Acostumbrados a los errores garrafales se sigue en el imperio de la inutilidad solamente importa el dinero. El futbol se come hasta el hartazgo y nunca se llena uno. Basta con ver a los comentaristas que nos hacen perder el tiempo.

651.- CUEVAS
El adolescente terrible de la cultura que estaba en las revistas del corazón y la cursilería ha fallecido. José Luis Cuevas, el hombre que se tomaba una fotografía todos los días para ver cómo pasaba el tiempo en su rostro, ha perdido la apuesta. Lo veía antes que salía en la televisión y hacía grabados de la vida y sus seres y evoco aquella portada de un libro de crónicas de Julio Cortázar.

Pintor y escultor y uno de los representantes de la Cultura de la Ruptura. Con sus ojos claros y su muñequera de cuero, sempiterno cigarro en la mano y en los labios; le gustaba la mujer bella y siempre quería estar en el centro de la acción.

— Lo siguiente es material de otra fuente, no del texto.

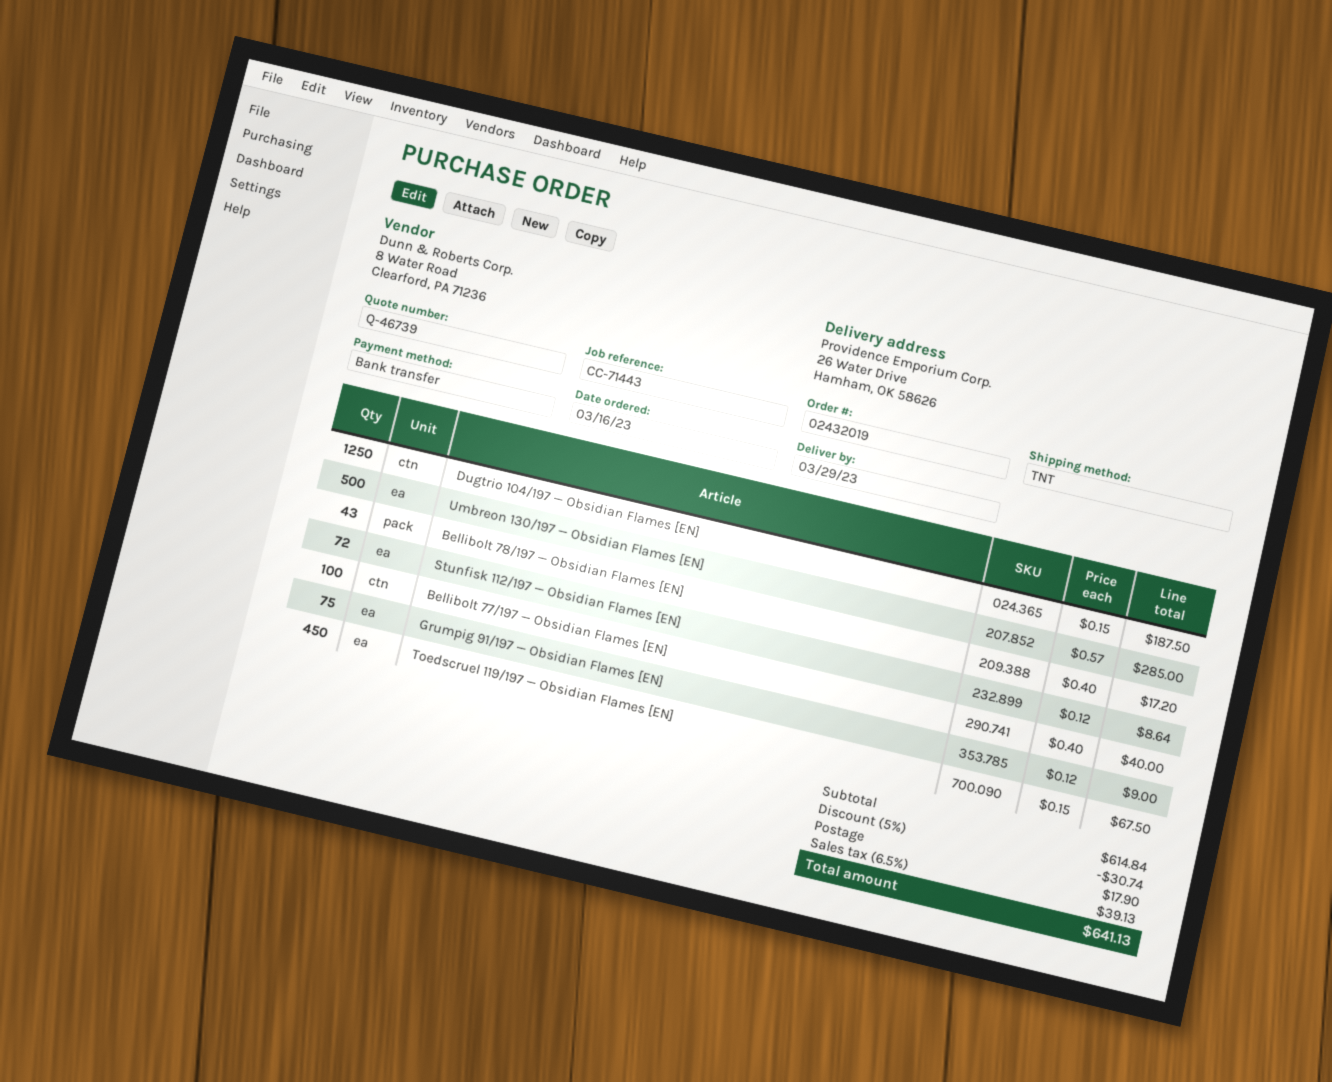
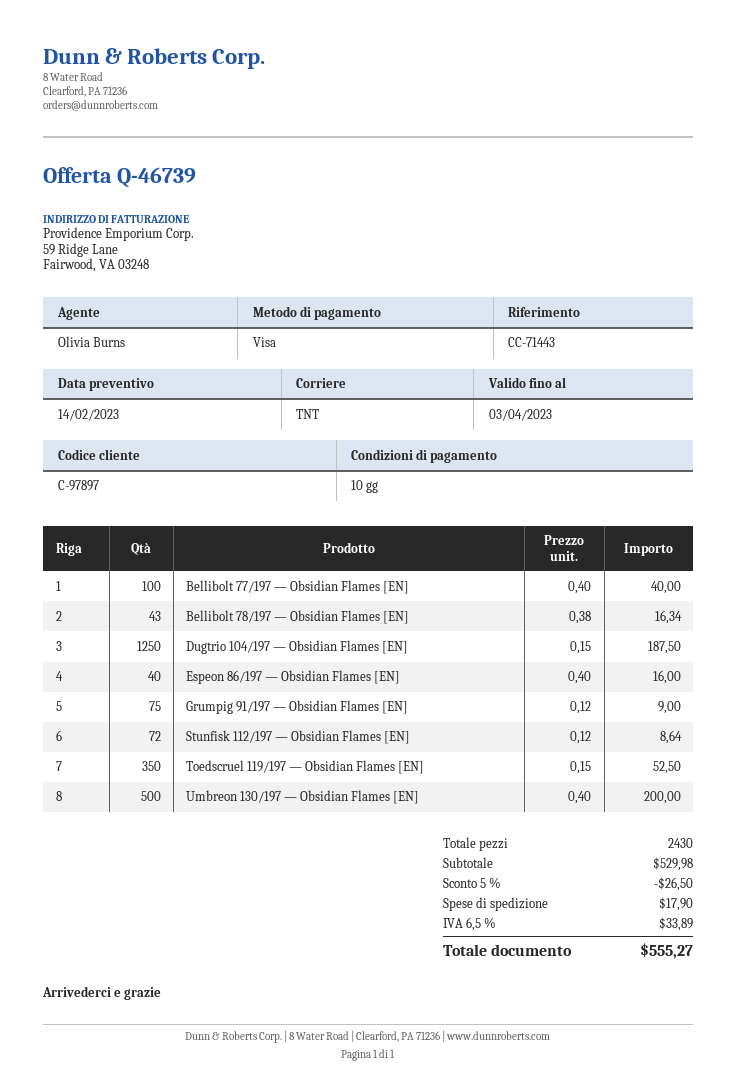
payment method: bank transfer -> Visa
Umbreon 130/197 — Obsidian Flames [EN]: 500 x 0.57 = 285.00 -> 500 x 0.40 = 200.00
Bellibolt 78/197 — Obsidian Flames [EN]: 43 x 0.40 = 17.20 -> 43 x 0.38 = 16.34
Toedscruel 119/197 — Obsidian Flames [EN]: 450 x 0.15 = 67.50 -> 350 x 0.15 = 52.50
Espeon 86/197 — Obsidian Flames [EN]: none -> 40 x 0.40 = 16.00
subtotal: 614.84 -> 529.98
discount: 5% = 30.74 -> 5% = 26.50
tax: 6.5% = 39.13 -> 6.5% = 33.89
total: 641.13 -> 555.27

Para su inmortalidad cuenta con su museo y La Giganta.

652.- INVENTARIO
Por fin se logró reunir por parte de la Editorial Era los inventarios, escritos de José Emilio Pacheco de su aclamada columna cultural Inventario. Fabulosos, asombrosos y enigmáticos sus tres Tomos. El prolífico Pacheco tenía 34 años cuando en la sección Diorama de la Cultura del periódico Excélsior de Julio Scherer, dio a conocer su alma sin reposo, posteriormente en la revista semanal Proceso.

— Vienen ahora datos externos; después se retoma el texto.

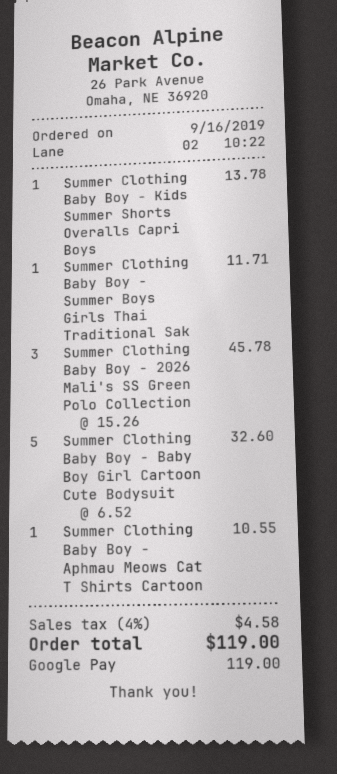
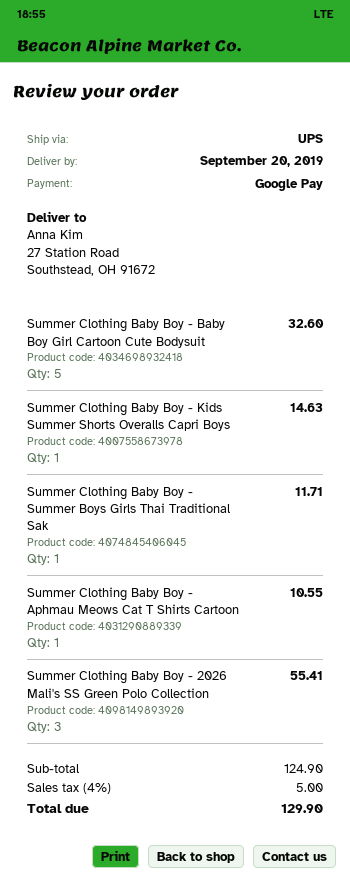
Summer Clothing Baby Boy - Kids Summer Shorts Overalls Capri Boys: 1 for 13.78 -> 1 for 14.63
Summer Clothing Baby Boy - 2026 Mali's SS Green Polo Collection: 3 for 45.78 -> 3 for 55.41
tax: 4% = 4.58 -> 4% = 5.00
total: 119.00 -> 129.90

Me cautivó su espacio porque era un puente con las manifestaciones humanas, lo social, lo histórico, la imaginación, la poesía. Fue uno de los que influyeron para que me adentrara con firmeza a leer, a imaginar y a tener la conciencia del amor a las letras. Me quedaban las ondas de la explosión a través de los días y las noches, la escritura que firmaba con sus simples iniciales JEP.

Lo fui siguiendo en su ruta literaria, las trayectorias de sus diferentes ondulaciones como la luz, la visión de las grandes obras y pequeñas cosas. Recuerdo tantas veces que lo primero que leía de la revista era su columna o también la dejaba hasta el último para que se conservara el eco de la vida brotado de los renglones, líneas bien elaboradas para que mis sentimientos absorbieran la rica savia, la pureza y lo sencillo de escribir para los demás.

Lo conocí en una feria del libro en Guadalajara. Se sostenía en un bastón y en su erudición. Estuve cinco minutos conversando y me aconsejó que escribiera de lo que quisiera, pero bien.

653.- DIÁLOGO
Gracias porque en mi oscuridad, sombra y congelamiento me entregas la posibilidad de imaginar que te acompaño a ver las hojas verdes, las nubes negras que vienen y se diluyen. Que a través de la ventana me haces creer que la lluvia golpea el valle y las calles de nuevo se inventan ríos. El derecho lo manifiesta con un dejo de nostalgia ante el acontecimiento que ya lleva días.

Izquierdo contesta, no agradezcas, sabes que somos dos que hemos llevado el sentido para que el cuerpo de R, se siga admirando de las bondades de los colores que ante cualquier manifestación está sensible porque las maravillas deben de seguir también para otros. Lo que hago es parte de mis función y que aunque me canso por enfoques, detenimientos, es para que esta simple apertura visual, capture la letra, la cuchara, el reloj, la tecla.

No se puede detener y que en los sueños por el infortunio nos separamos porque descanso, mientras tú sufres, te duele y estás en otra órbita, y sabe en qué sistema solar. Cuando al despertar sin pensarlo, me abro sin imaginar la orden que es tan fácil, mientras que para ti es tan complejo abrir el párpado y sigues en penumbras o la distorsión de la imagen cuando recibes ayuda.

Estamos unidos, lo sé, pero no está de más, agradecerte porque, somos luces y sombras, el claroscuro, en esta ocasión muy doloroso para el autor. El izquierdo termina: extraño mirar juntos. El derecho contesta: sí… Continuarán los relatos de pasión el próximo miércoles.